Известный по эту сторону зеркала текущих вод, как Нетуп, небольшой и верткий локапала скромно ждал своей очереди, ничем не выражая своего недовольства. Он не свистел, не роптал, не теребил носком ноги старый паркет, он даже не гудел в нос, что позволяли себе все, включая низшие чины пирамиды Дающей, нет, генеральный локапала просто стоял, вперив круглые стеклянные глаза прямо в бархатную завесу.
Стоял и ждал. Стоял и ждал.
«Прямо Штирлиц какой-то», — подумал Платон.
Этим и взял его в свое время.
А сейчас комедии ломает.
Под самого Ненаглядного.
«Дурак!» — чуть ли не вслух сказал Платон.
Полено.
И вдруг до него дошло, что, судя по колпаку, он и впрямь замахнулся на самого Шута. Но как? Неуловимый и так присутствует на церемониях… А может, — он оглядел еще раз костюм Нетупа, и неясная догадка настроила его на роль отца Гамлета или его…
— Тень дурака! — выкрикнул Платон, грохнув жезлом с утроенной силой! — Брат кошелька, внук грабежа, омега плача, и альфа горя! — в хорошем периоде, почти без фальцетных срывов выпалил Онилин и, набрав в грудь воздуха, продолжил в еще более низком регистре: — Низложество его превосходительства, никчемность ожиданий, несбыточность мечтаний, гроб красоты, короста мировой души. Его непостоянство его же и упрямства… Пятно с подушки Александра, курок Дантеса, джут петли… и ржавый гвоздь обшарпанной стены… Он сук, подпиленный собой, хромой танцор меж собственных ммм… чудей.
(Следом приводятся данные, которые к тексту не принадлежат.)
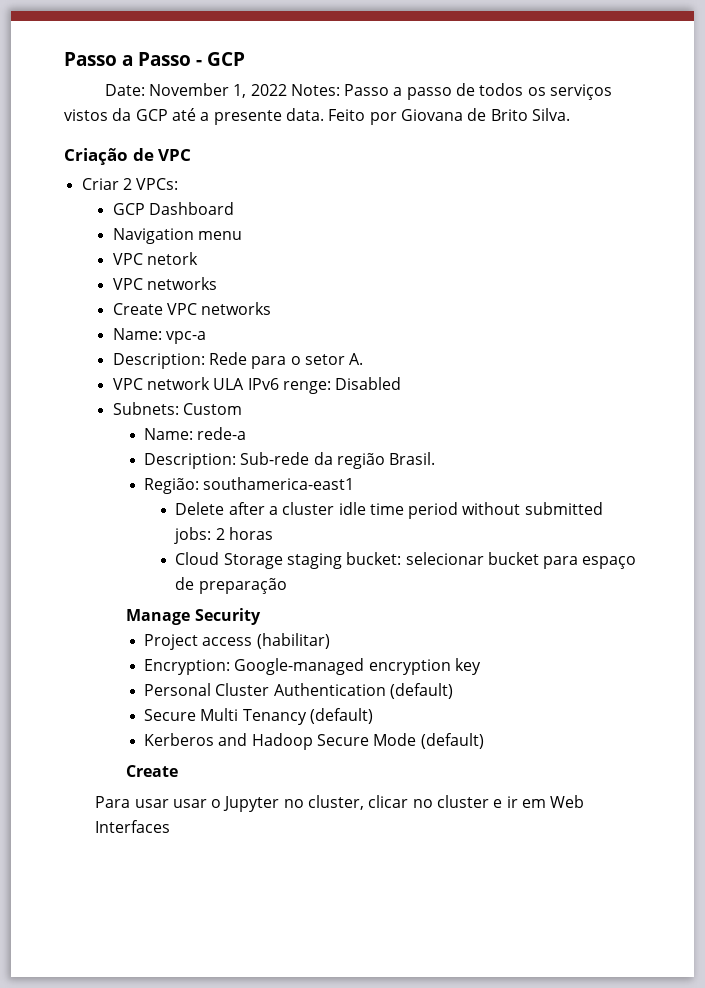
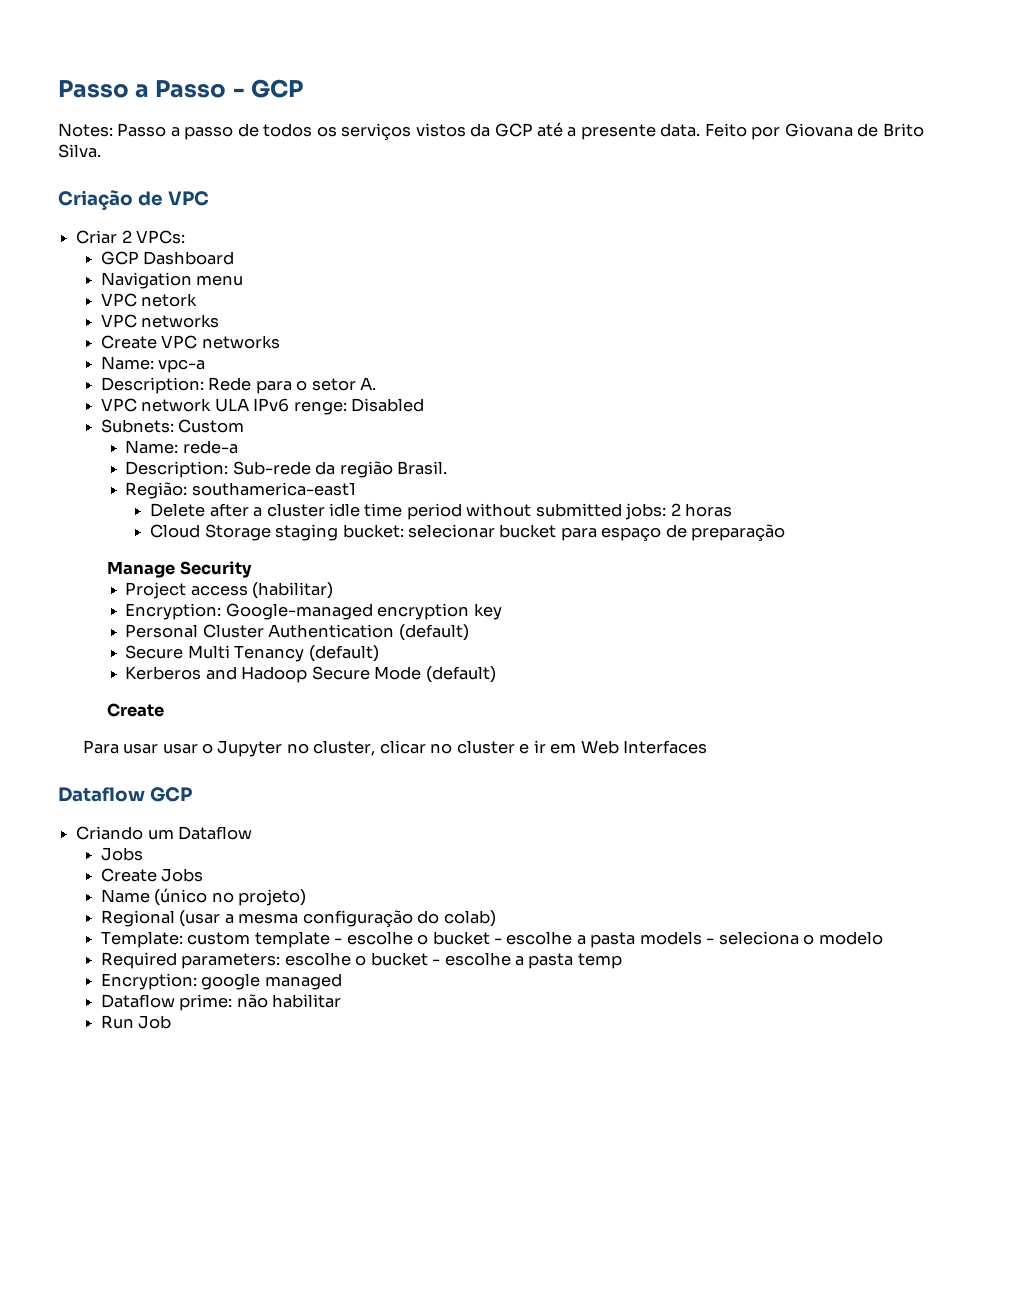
[104,83,287,98] Date: November 1, 2022 -> (303, 88) none
(171, 826) none -> [58,787,192,802] [76,826,253,840] [100,847,143,861] [100,868,204,882] [100,888,307,906] [100,910,496,927] [100,931,883,948] [100,952,622,969] [100,973,342,990] [100,994,342,1011] [100,1015,172,1029] // Dataflow GCP // Criando um Dataflow // Jobs // Create Jobs // Name (único no projeto) // Regional (usar a mesma configuração do colab) // Template: custom template - escolhe o bucket - escolhe a pasta models - seleciona o modelo // Required parameters: escolhe o bucket - escolhe a pasta temp // Encryption: google managed // Dataflow prime: não habilitar // Run Job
Раб нун, шестерка шин[130], он господин прокислых мин. Он трона щель, призыв «к ноге!», он великан на карточном столе… — Платона несло по стремнине ненависти с нарастающей скоростью, и казалось, ничто не может остановить этот громыхающий вал с перечислением почетных званий и заслуг генерального локапалы северо-восточного локуса, если бы не… — ты шут, ты — ничего! — выкрикнул Платон и вдруг понял, что не понимает, где находится. Какие-то протянутые через зал занавески, возвышение, обтянутое крепом, он на нем. В его руках длинная палка, похожая то ли на карниз, то ли на декорированный лом… Поверх занавесок он видит стоящего небольшого человека в обтягивающих рейтузах, остроносой обувке, как на старинных гобеленах, и в какой-то нелепой курточке с большим воротником и накладными карманами. А сам-то он, в малиновой рясе до пола, под клоунской маской и на голове что-то несуразное, жесткое и тяжелое.
В чувство его вернул сам представляемый.
— Вот не ожидал от вас, Платон Азарович, такой поэзии. Жаль, не запомню, — немного отрывисто, но без всякой лести и в то же время с интонацией внутреннего или, скорее, отложенного превосходства, сказал человек, не сопроводив свои слова ни единым жестом. — Так что, входить уже? — спросил он без всякого намека на заинтересованность.
Эта мерзкая особенность Нетупа и вернула Онилина в пространство двух Истин. Со злости он грохнул жезлом о приступок, забыв, что еще не выплеснул до конца разъедающие мозг миазмы.
А Нетуп, словно оправдывая данный ему титул шута, встал на руки и так, вниз головой, да еще издевательски закинув одну ногу за другую, прошел несколько метров.
Платон слышал, как беспокойно засопел Ромка на своем алтаре и, чертыхаясь, что-то уронил два раза. «Вантуз», — догадался Платон. Но это не дело. Не положено принимающую сторону вантузами обхаживать. Устав в этом случае строг. Недососку наказаний не предусмотрено, зато его мистагогу несдобровать.